Hello i have a question. We have a product site about spices and we have some recipes under the products. then a new portfolio category with the same recipes and we have them in the blog. I tried to argue about the dupe content but the owner didn’t want to listen because she wanted it on all places. What do you think?
It’s fine to have the same content in multiple places but just give the search engines one place to find it and noindex the rest.
Thanks for the tips.
Having a big issue with duplication at the moment on a magento website
Thanks
Mike
eCommerce sites often have duplication caused by faceted navigation . Good Luck!
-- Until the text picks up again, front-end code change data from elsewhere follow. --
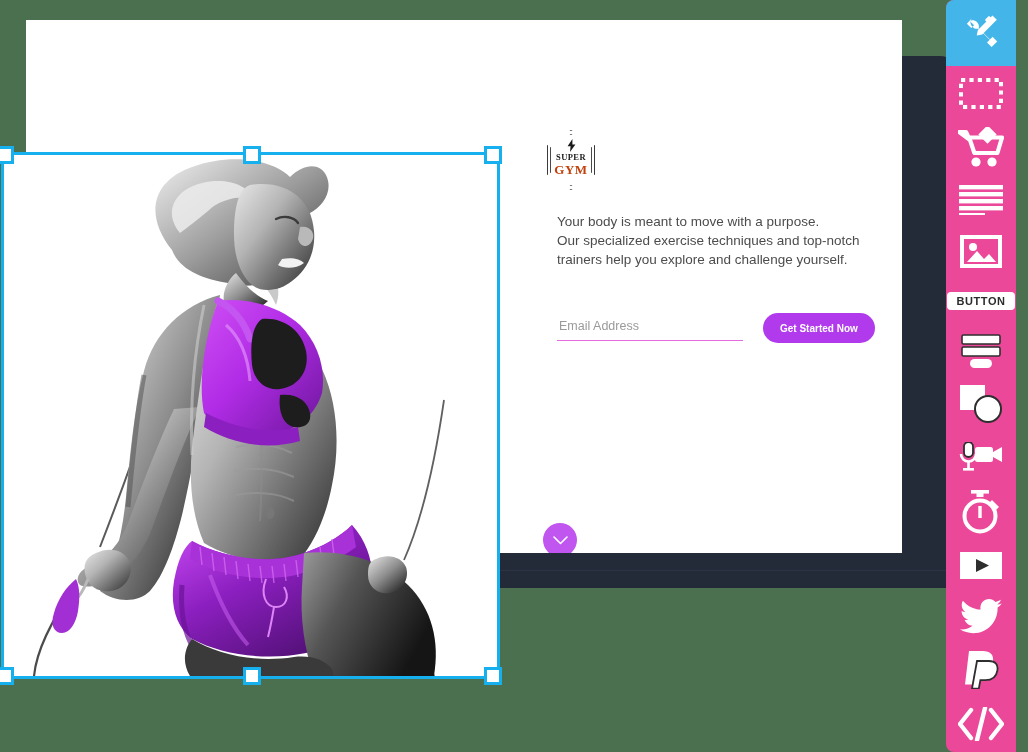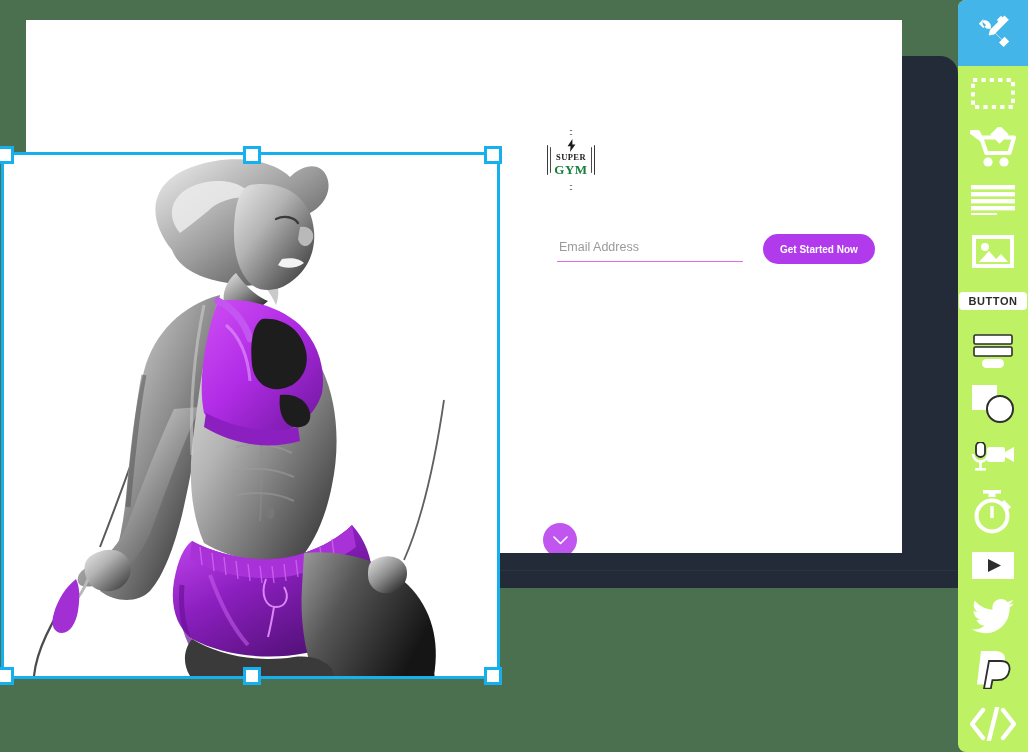--- a/index.html
+++ b/index.html
@@ -81,7 +81,7 @@
     position:absolute; left:0; right:0; top:32px;
     text-align:center;
     font-family:"Liberation Serif", serif;
-    font-size:13px; font-weight:bold; letter-spacing:.5px; color:#15803d;
+    font-size:13px; font-weight:bold; letter-spacing:.5px; color:#c2410c;
   }
 
   

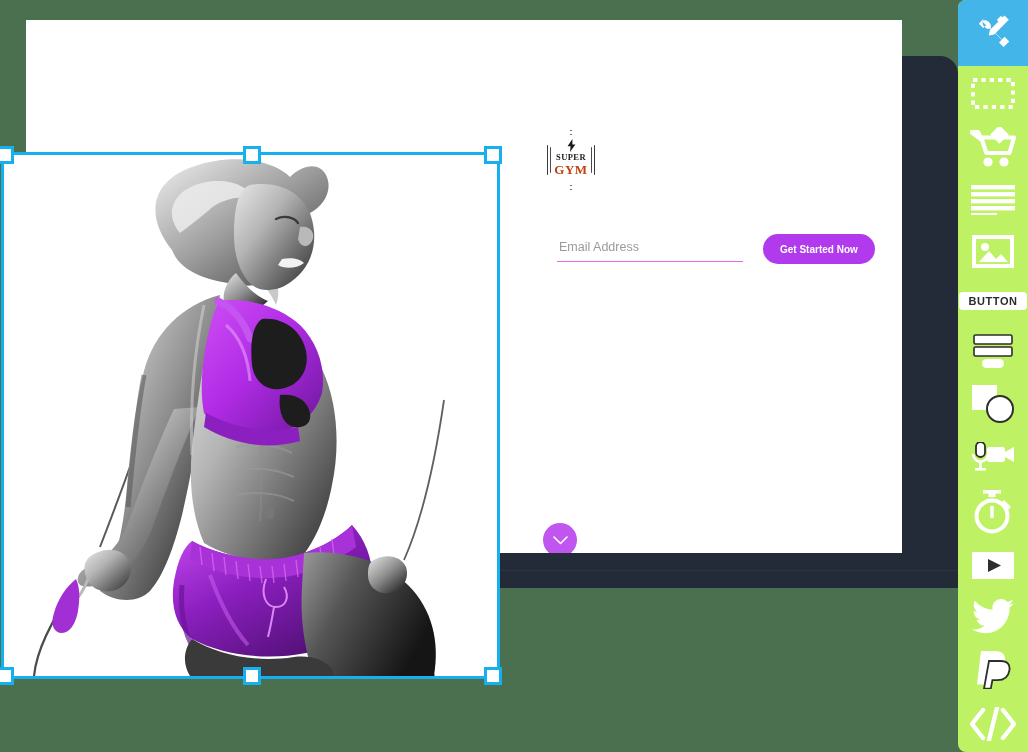--- a/index.html
+++ b/index.html
@@ -243,6 +243,9 @@
       </div>
 
 
+      <p class="subcopy">Your body is meant to move with a purpose.
+Our specialized exercise techniques and top-notch
+trainers help you explore and challenge yourself.</p>
 
       <div class="form-row">
         <input class="email-input" type="text" placeholder="Email Address" style="">

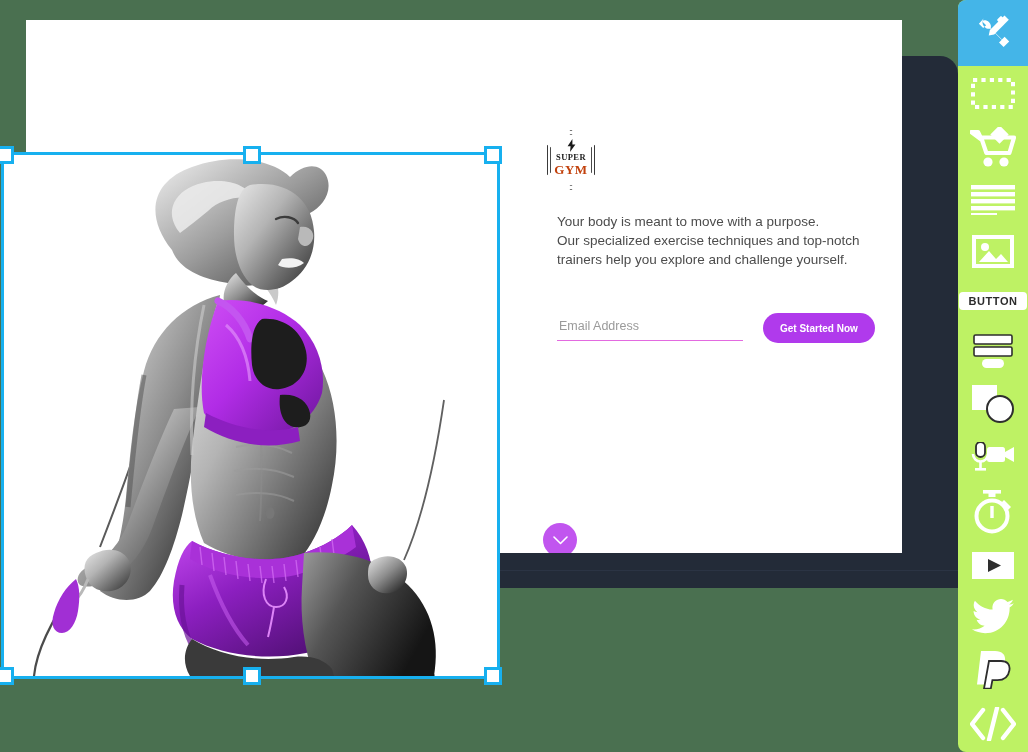--- a/index.html
+++ b/index.html
@@ -186,9 +186,9 @@
   
   .toolbar {
     position:absolute;
-    right:0; top:0;
+    right:12px; top:0;
     width:70px; height:752px;
-    background:#bef264;
+    background:#ec4899;
     border-radius:8px 0 0 8px;
     display:flex;
     flex-direction:column;

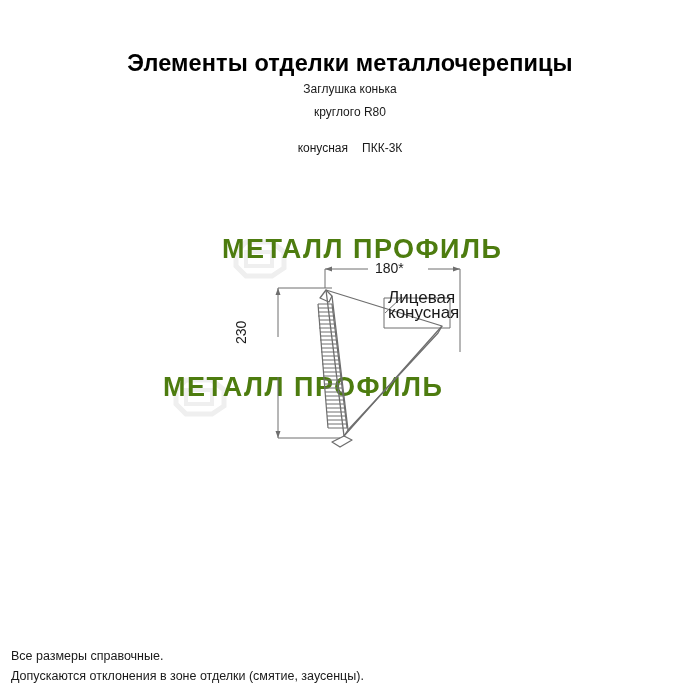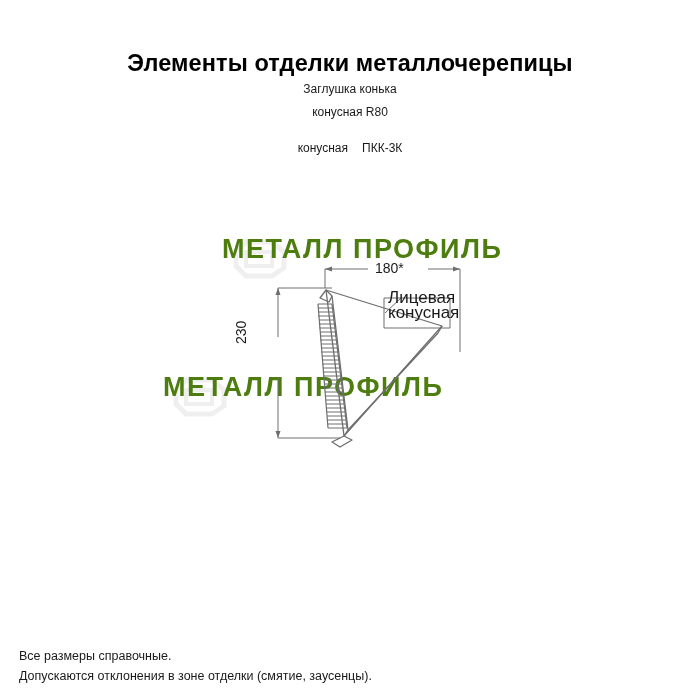--- a/index.html
+++ b/index.html
@@ -127,7 +127,7 @@
 
   <div class="subtitle">
     <span class="l1">Заглушка конька</span>
-    <span class="l2">конусная R80</span>
+    <span class="l2">круглого R80</span>
     <span class="l3">
       <span>конусная</span><span class="gap"></span><span>ПКК-3К</span>
     </span>

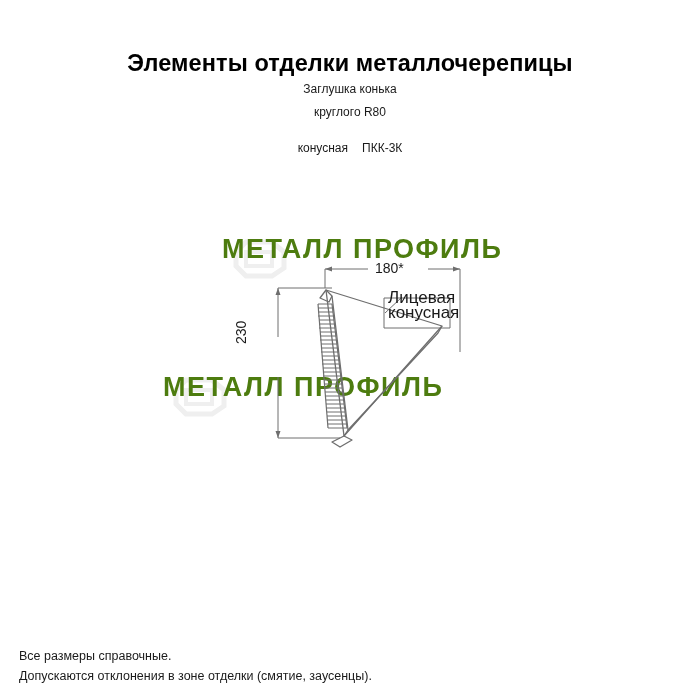--- a/index.html
+++ b/index.html
@@ -104,7 +104,7 @@
     line-height: 20px;
     color: #1a1a1a;
   }
-  .footer div { white-space: nowrap; margin-left: 8px; }
+  .footer div { white-space: nowrap; }
 </style>
 </head>
 <body>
Dear Ms Kathy please help me i have duplicate urls in my website http://www.jobsnexams.com which is a self hosted wordpress site and i want to remove from its database how can i do this please suggest me. I’ll be very grateful to you.
Hey Virender – I need a bit more information before making a recommendation: there’s a lot of information in the article to get you started.
Perfectly composed subject matter, thanks for selective information.